Problem to solve ->
On every line of the listing, check for "order"; copy the lines that have it.

Data in this exercise ->
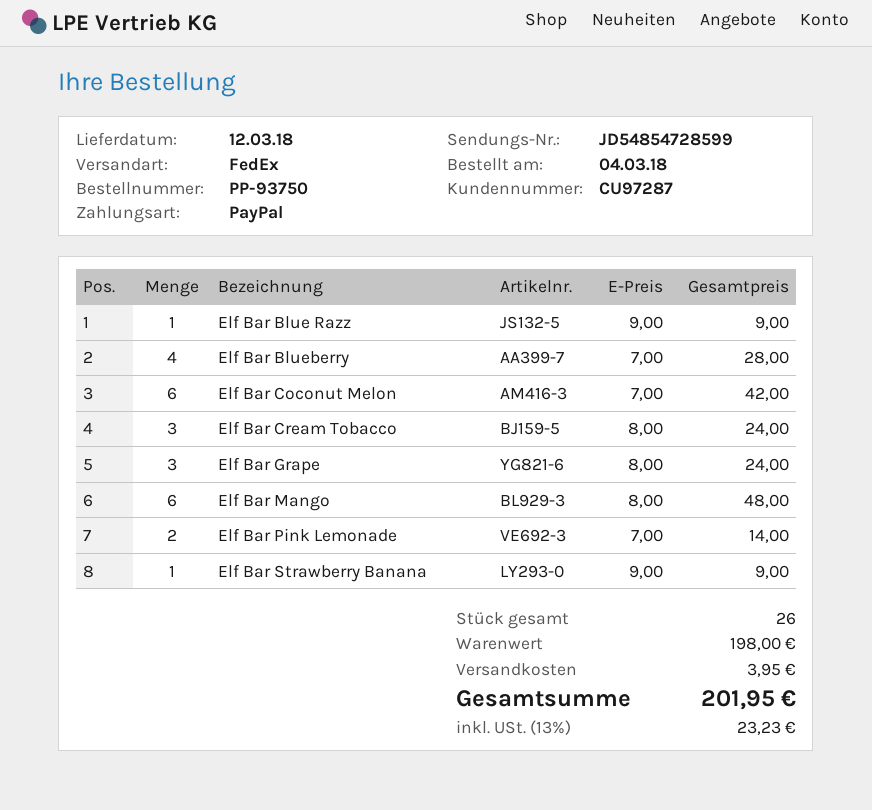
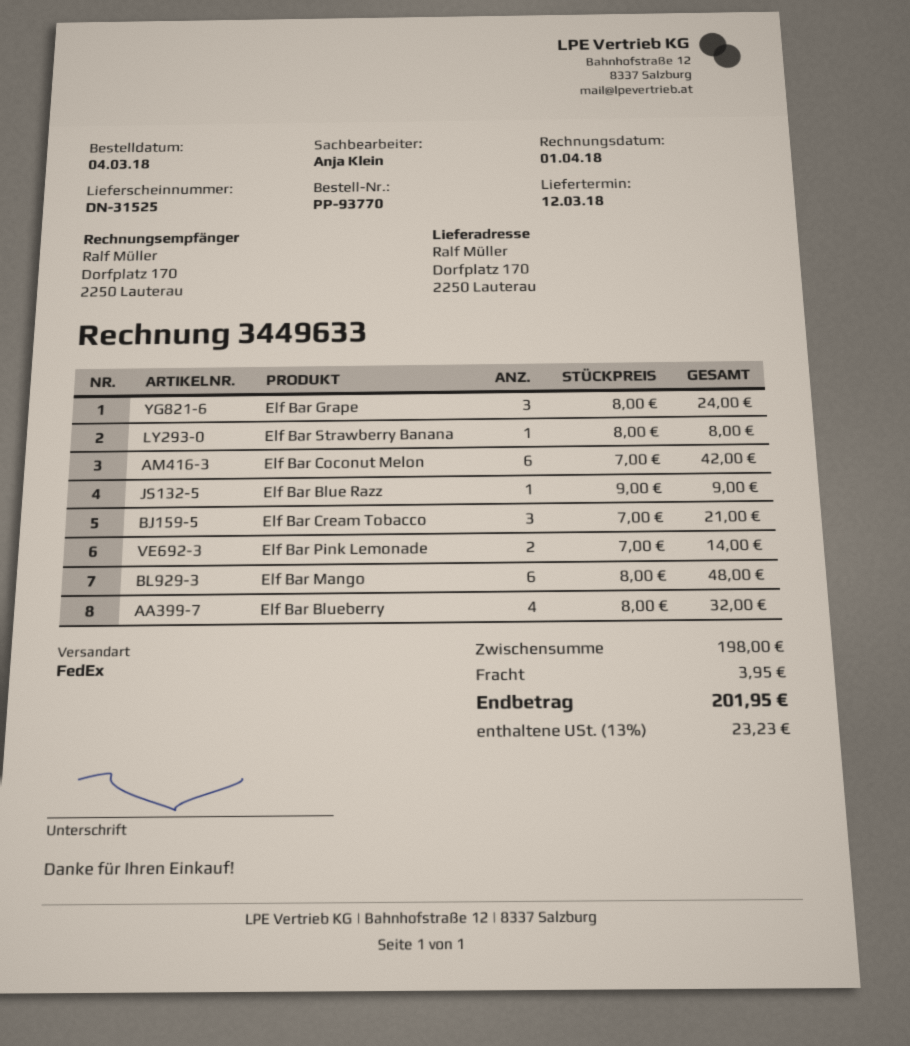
order number: PP-93750 -> PP-93770
Elf Bar Blueberry: 4 x 7.00 = 28.00 -> 4 x 8.00 = 32.00
Elf Bar Cream Tobacco: 3 x 8.00 = 24.00 -> 3 x 7.00 = 21.00
Elf Bar Strawberry Banana: 1 x 9.00 = 9.00 -> 1 x 8.00 = 8.00

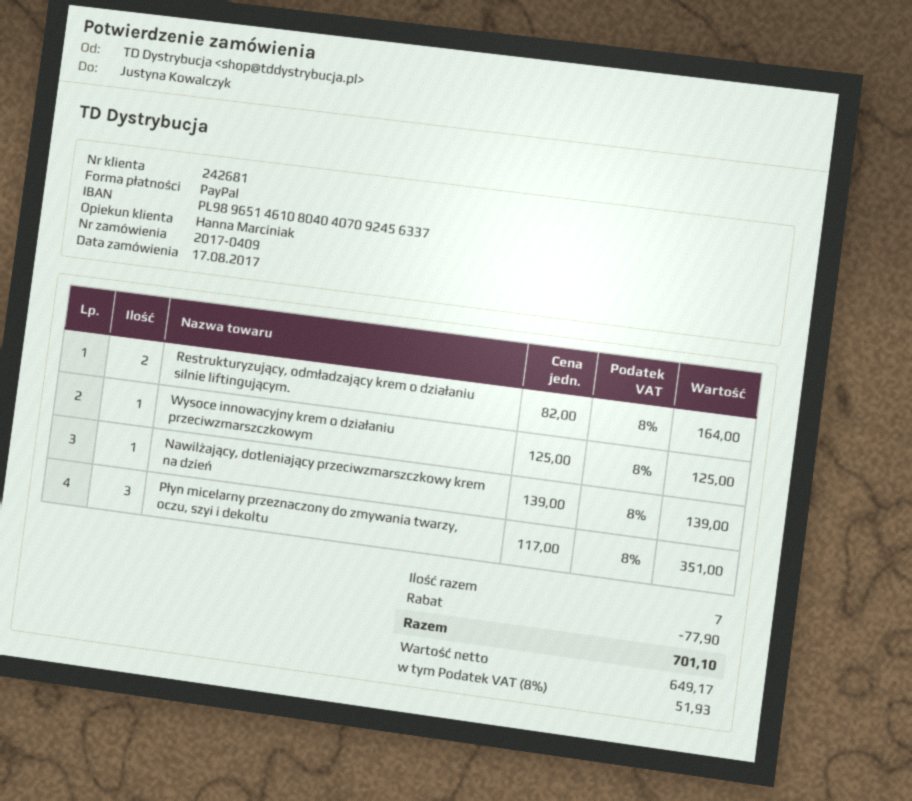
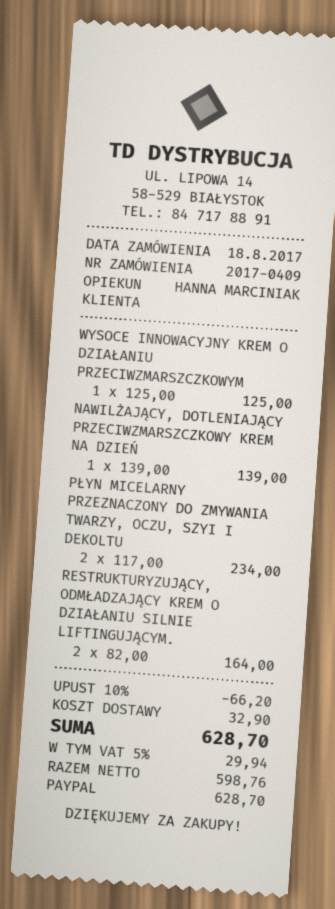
order date: 2017-08-17 -> 2017-08-18
Płyn micelarny przeznaczony do zmywania twarzy, oczu, szyi i dekoltu: 3 x 117.00 = 351.00 -> 2 x 117.00 = 234.00
discount: 77.90 -> 66.20
shipping: none -> 32.90
net: 649.17 -> 598.76
tax: 8% = 51.93 -> 5% = 29.94
total: 701.10 -> 628.70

Response area ->
order number: PP-93750 -> PP-93770
order date: 2017-08-17 -> 2017-08-18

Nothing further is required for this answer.